Flash - strobes - On site/light travel kit.

TaoTeJaredTaoTeJared Posts: 1,306Member
edited February 2013 in Nikon Flashes
What do people like as a light strobe on site travel kit? Mainly looking at multi-flash set-ups with modifiers.

So some followed my thread looking at Quantum flash lights as an on-site, light travel kit that could overpower interior lighting and even a bit of sunlight.
In the end I passed on it finding it was much more expensive for the results, opting instead to stick with Nikon flashes and trying a 3rd party strobe.
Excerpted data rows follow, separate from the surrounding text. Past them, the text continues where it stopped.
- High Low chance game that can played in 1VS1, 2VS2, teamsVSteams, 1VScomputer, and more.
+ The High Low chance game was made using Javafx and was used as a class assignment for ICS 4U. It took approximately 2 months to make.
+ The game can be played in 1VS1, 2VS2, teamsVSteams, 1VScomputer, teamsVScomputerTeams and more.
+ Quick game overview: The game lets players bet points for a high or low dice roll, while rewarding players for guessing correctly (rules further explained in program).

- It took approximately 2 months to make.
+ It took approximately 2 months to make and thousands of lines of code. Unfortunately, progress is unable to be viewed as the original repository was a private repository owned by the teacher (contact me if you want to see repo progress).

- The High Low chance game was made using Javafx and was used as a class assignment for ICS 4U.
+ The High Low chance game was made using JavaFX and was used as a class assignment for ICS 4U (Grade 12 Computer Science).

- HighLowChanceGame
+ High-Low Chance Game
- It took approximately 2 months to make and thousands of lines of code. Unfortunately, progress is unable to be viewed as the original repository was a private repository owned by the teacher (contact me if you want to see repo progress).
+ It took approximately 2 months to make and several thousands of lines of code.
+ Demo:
For the most part, I found 2-4 flashes in a soft box can blast out the sun so I'm opting for that route and getting a wireless iTTL trigger system.

Here is the kit I am building/have:
This is what my "go anywhere - do almost anything" kit looks like.
-----Buying-Main things---
3 - Manfrotto 175F-1 Spring Clamps
2 - Manfrotto 5001B 74-Inch Nano Stands
1 - Phottix Odin TTL Flash Trigger for Nikon (these are really cool - look them up if you haven't)
3 - Phottix Odin TTL Flash Receivers
1 - Yongnuo YN-568EX TTL (1/8000 high speed sync flash - well reviewed, similar GN as Nikon, we will see) $200
1 - Flashpoint Quad Shoe Mount bracket
1 - 30" Octogon Softbox with grid
and a couple of other little accessories
-----Have already----
2 - SB-900
1 - SB-600
1 - 24" Soft box
Rogue 3-in-1 Honeycomb Grid System
Orbis ring flash
Gary Fong Lightsphere Collapsible PRO Kit
Assorted Umbrellas and light stands
And a few other little things.

I'm sure there will be a plethora of more stuff that will be added, but all of that should fit in a gym-bag sized bag for easy travel. That is the key and goal.
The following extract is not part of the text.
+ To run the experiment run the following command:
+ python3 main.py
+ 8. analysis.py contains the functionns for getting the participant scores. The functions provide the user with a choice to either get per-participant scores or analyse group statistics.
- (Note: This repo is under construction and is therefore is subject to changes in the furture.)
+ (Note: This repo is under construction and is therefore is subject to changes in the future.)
I have seen a newer item on the market called a SaberStrip light - I'm thinking of either building something like it or just getting one. Anyone use/have one?
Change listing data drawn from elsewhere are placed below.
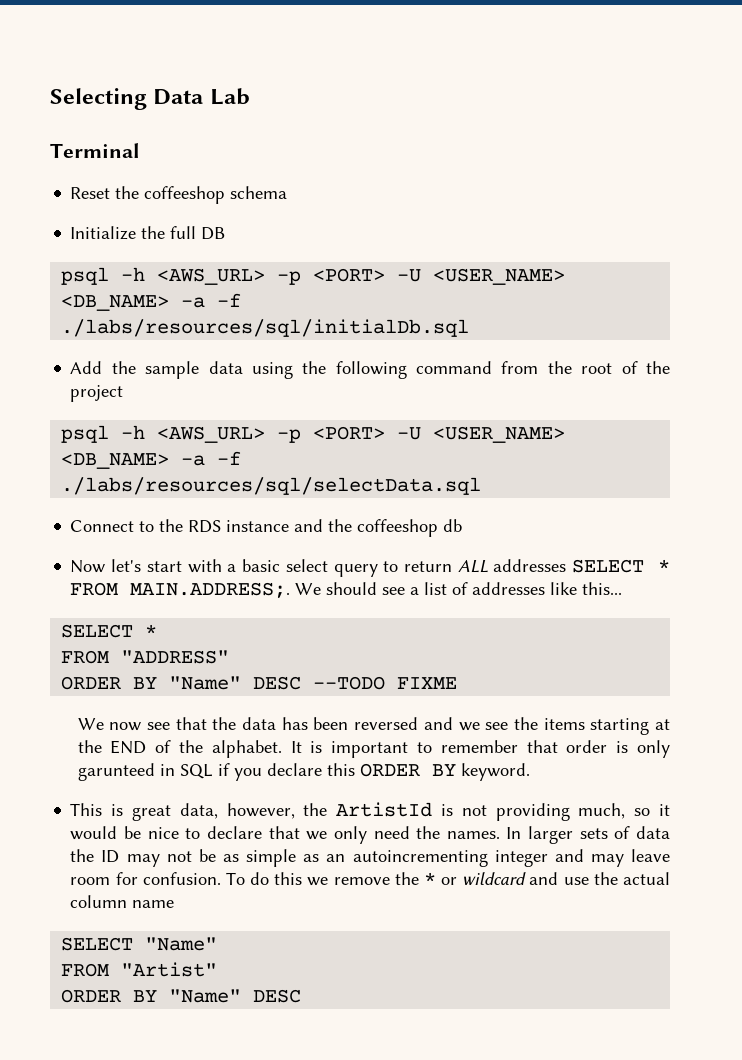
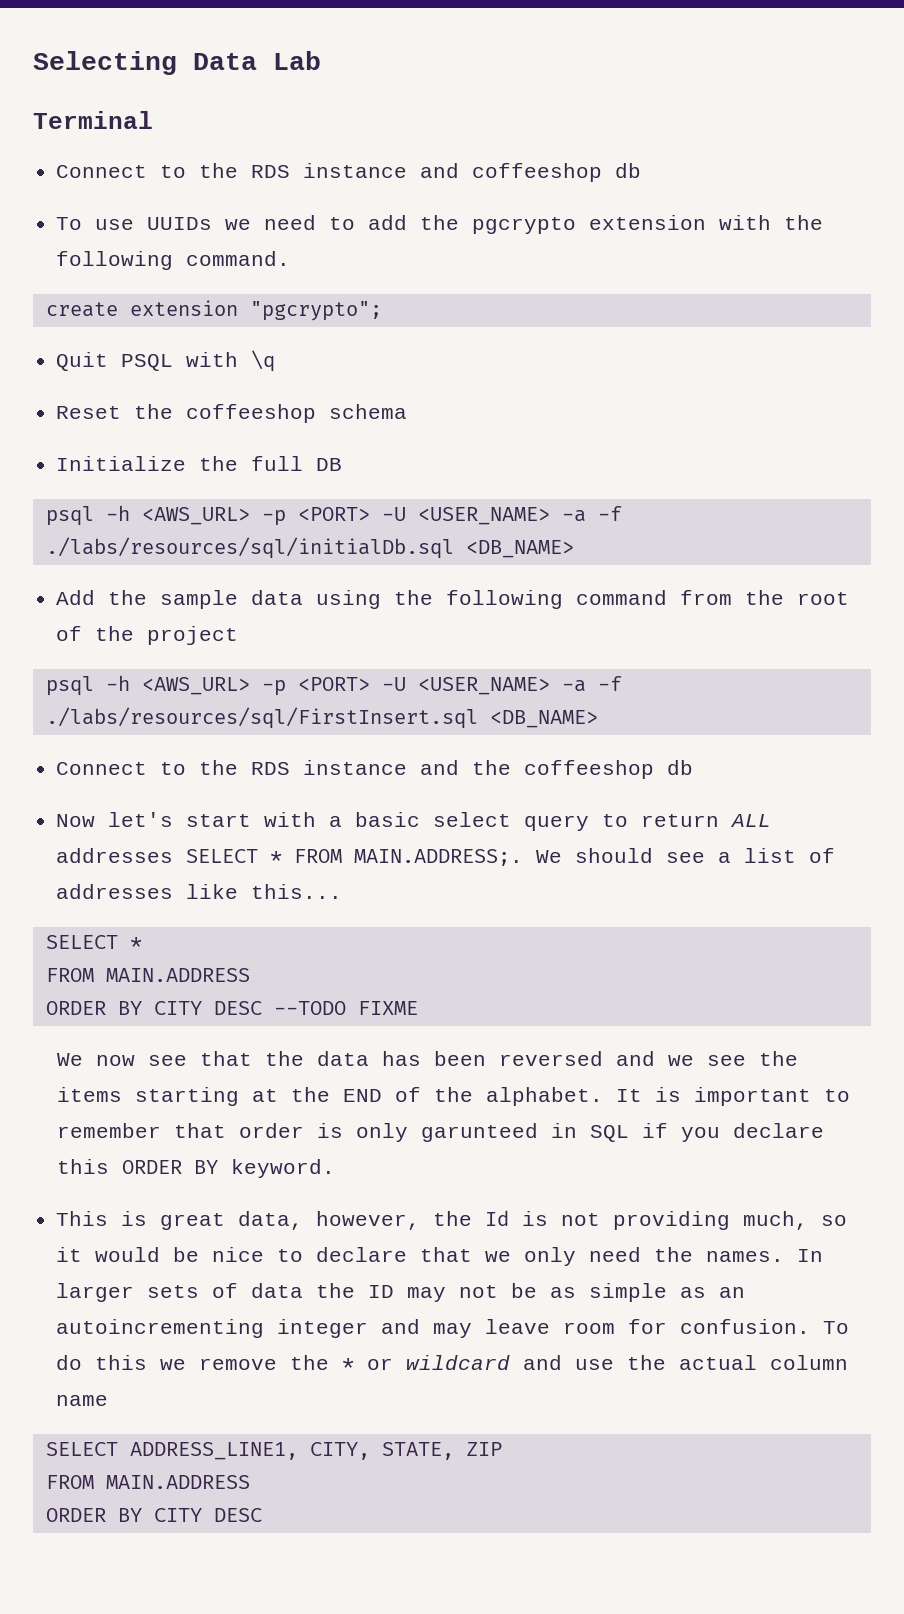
+ Connect to the RDS instance and coffeeshop db
+ To use UUIDs we need to add the pgcrypto extension with the following command.
+ create extension "pgcrypto";
+ Quit PSQL with \q
- psql -h <AWS_URL> -p <PORT> -U <USER_NAME> <DB_NAME> -a -f ./labs/resources/sql/initialDb.sql
+ psql -h <AWS_URL> -p <PORT> -U <USER_NAME> -a -f ./labs/resources/sql/initialDb.sql <DB_NAME>
- psql -h <AWS_URL> -p <PORT> -U <USER_NAME> <DB_NAME> -a -f ./labs/resources/sql/selectData.sql
+ psql -h <AWS_URL> -p <PORT> -U <USER_NAME> -a -f ./labs/resources/sql/FirstInsert.sql <DB_NAME>
  Now let's start with a basic select query to return ALL addresses SELECT * FROM MAIN.ADDRESS;. We should see a list of addresses like this...
  SELECT *
- FROM "ADDRESS"
- ORDER BY "Name" DESC --TODO FIXME
+ FROM MAIN.ADDRESS
+ ORDER BY CITY DESC --TODO FIXME
- This is great data, however, the ArtistId is not providing much, so it would be nice to declare that we only need the names.
+ This is great data, however, the Id is not providing much, so it would be nice to declare that we only need the names.
- SELECT "Name"
- FROM "Artist"
- ORDER BY "Name" DESC
+ SELECT ADDRESS_LINE1, CITY, STATE, ZIP
+ FROM MAIN.ADDRESS
+ ORDER BY CITY DESC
If anyone has any suggestions or want to share what they use I think everyone would love to read it.
D800, D300, D50(ir converted), FujiX100, Canon G11, Olympus TG2. Nikon lenses - 24mm 2.8, 35mm 1.8, (5 in all)50mm, 60mm, 85mm 1.8, 105vr, 105 f2.5, 180mm 2.8, 70-200vr1, 24-120vr f4. Tokina 12-24mm, 16-28mm, 28-70mm (angenieux design), 300mm f2.8. Sigma 15mm fisheye. Voigtlander R2 (olive) & R2a, Voigt 35mm 2.5, Zeiss 50mm f/2, Leica 90mm f/4. I know I missed something...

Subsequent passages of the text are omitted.